Working off 14 days is not provided for citizens who go on vacation or on sick leave with subsequent dismissal. The law does not prescribe the requirement of actually being in the service for a two-week period, it only stipulates the need to notify the administration in advance of your intention.

During the period of practice, the specialist can contact the management at any time to withdraw the application. The administration has no right to refuse him this desire. The only exception is if a new specialist is found for the vacant position, who has given written consent to start work.

Reasons for voluntary resignation

For whom is a three-day working off established?

The regulations mention the categories of persons who have the right to quit without working off two weeks. They need to notify the employer of their intention to say goodbye three days in advance. This rule applies to persons passing probation in the organization (according to article 71 of the Labor Code of the Russian Federation).

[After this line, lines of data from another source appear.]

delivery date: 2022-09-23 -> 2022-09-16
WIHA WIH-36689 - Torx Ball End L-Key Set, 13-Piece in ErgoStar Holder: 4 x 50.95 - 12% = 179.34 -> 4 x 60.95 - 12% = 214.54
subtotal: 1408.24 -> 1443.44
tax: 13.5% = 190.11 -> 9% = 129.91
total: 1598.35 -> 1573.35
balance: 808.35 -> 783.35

The essence of the "trial" three-month period is to enable the parties to get to know each other better and decide on the advisability of further cooperation. If an employee has realized that a particular place of employment does not suit him, he can say goodbye to the company within three days. The administration's requirement to work for two weeks would be, by definition, illegal.

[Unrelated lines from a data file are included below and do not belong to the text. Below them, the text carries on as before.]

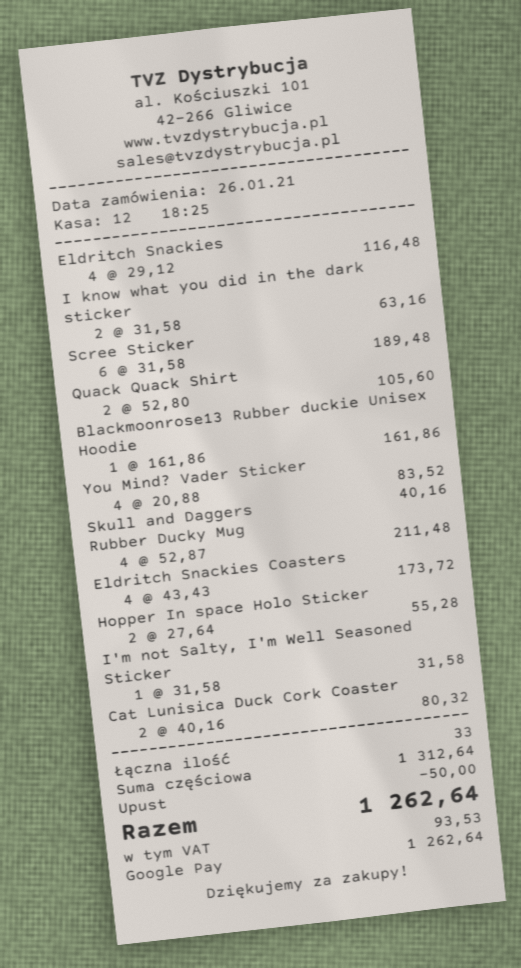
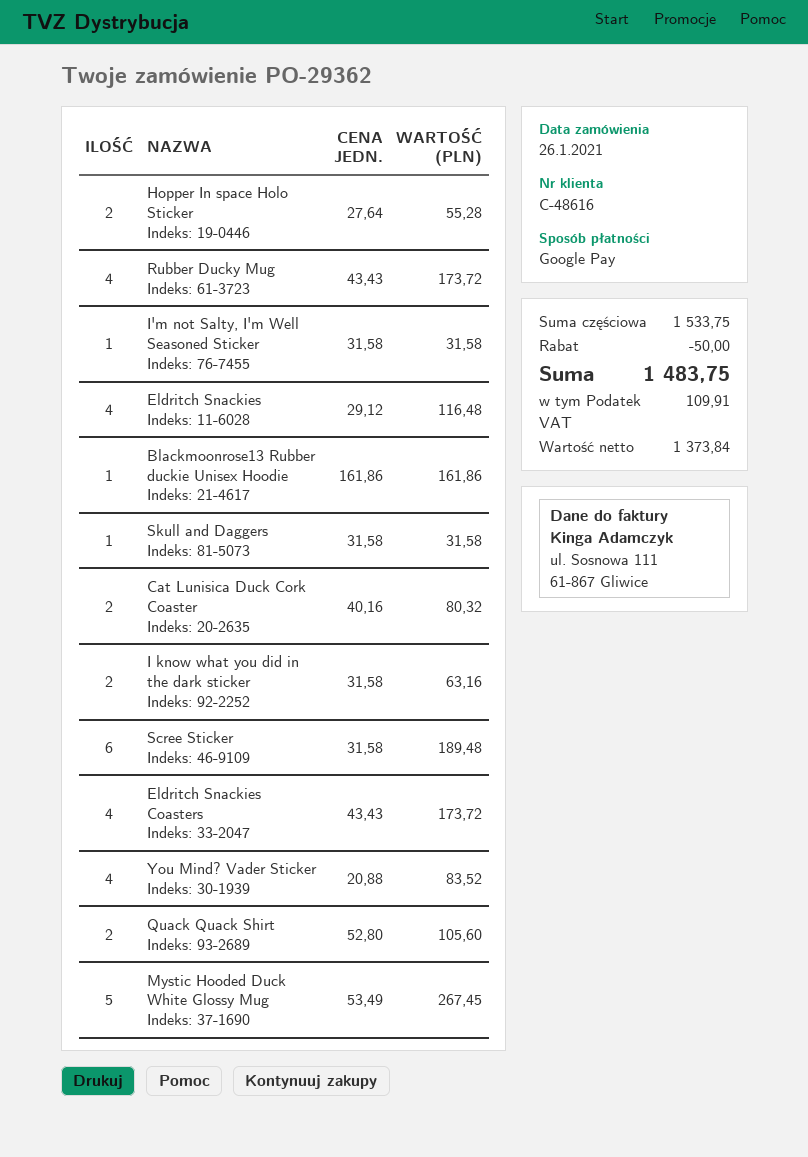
Skull and Daggers: 1 x 40.16 = 40.16 -> 1 x 31.58 = 31.58
Rubber Ducky Mug: 4 x 52.87 = 211.48 -> 4 x 43.43 = 173.72
Mystic Hooded Duck White Glossy Mug: none -> 5 x 53.49 = 267.45
subtotal: 1312.64 -> 1533.75
tax: 93.53 -> 109.91
total: 1262.64 -> 1483.75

The right to warn the employer three days before the alleged rupture of relations applies to persons working under a seasonal and temporary contract drawn up for a period of two months or less (according to Articles 292, 296 of the Labor Code of the Russian Federation).

Do I need to work two weeks upon dismissal

According to the provisions of the current legislation, the requirement of a two-week working off is a right, and not an obligation, of the employing company. The Labor Code of the Russian Federation provides for situations when a specialist can leave the company at a convenient time for him. There are the following options:

  1. Voluntary agreement of the parties

An employee who needs to urgently leave the organization can go to management and discuss their plans. According to Art. 77 of the Labor Code of the Russian Federation, labor contract may be terminated at any time agreed by the parties.

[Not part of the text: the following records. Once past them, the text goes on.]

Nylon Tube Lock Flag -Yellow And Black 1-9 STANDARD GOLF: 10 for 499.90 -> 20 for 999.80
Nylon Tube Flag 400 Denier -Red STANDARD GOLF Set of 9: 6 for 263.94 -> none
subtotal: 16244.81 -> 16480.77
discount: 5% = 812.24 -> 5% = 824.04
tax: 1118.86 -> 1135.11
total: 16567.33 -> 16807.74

This option is optimal for employees of small commercial structures who are not faced with the task of performing a predetermined amount of work. If you have access to a top manager who makes decisions, it makes sense to talk directly, talk about the reasons for dismissal, the problems that have arisen. It is likely that the management will listen to the arguments and approve the date chosen by the specialist.

An application for dismissal without working off two weeks is written with the number of termination of labor relations agreed with the administration. If an employee decides to be self-willed and reduces the period of tenure in the service without the permission of the management, it has the right not to sign the paper.

Important! Absence on the days prescribed by law without the approval of the administration is regarded as absenteeism. A person who has shown arbitrariness is entitled to be fired not of his own free will, but according to a guilty article. This is a stain on his official reputation.

  1. Indication of the impossibility of continuing work due to valid circumstances

The legislation calls the following objective circumstances valid:

  • deterioration in the health of a specialist, the presence of medical indications that do not allow him to continue his service;
  • situations that entail the need to leave a particular region in connection with medical recommendations, migration to another country or subject of the Russian Federation;
  • reaching retirement age;
  • the presence in the family of children under 14 years of age;
  • the fact of having many children (from three children in a family up to 16 years old and up to 18 if they study full-time);
  • the need to care for a close relative with a serious illness or disability;
  • admission to full-time education at a university;
  • transfer of a spouse to serve in another region or another country.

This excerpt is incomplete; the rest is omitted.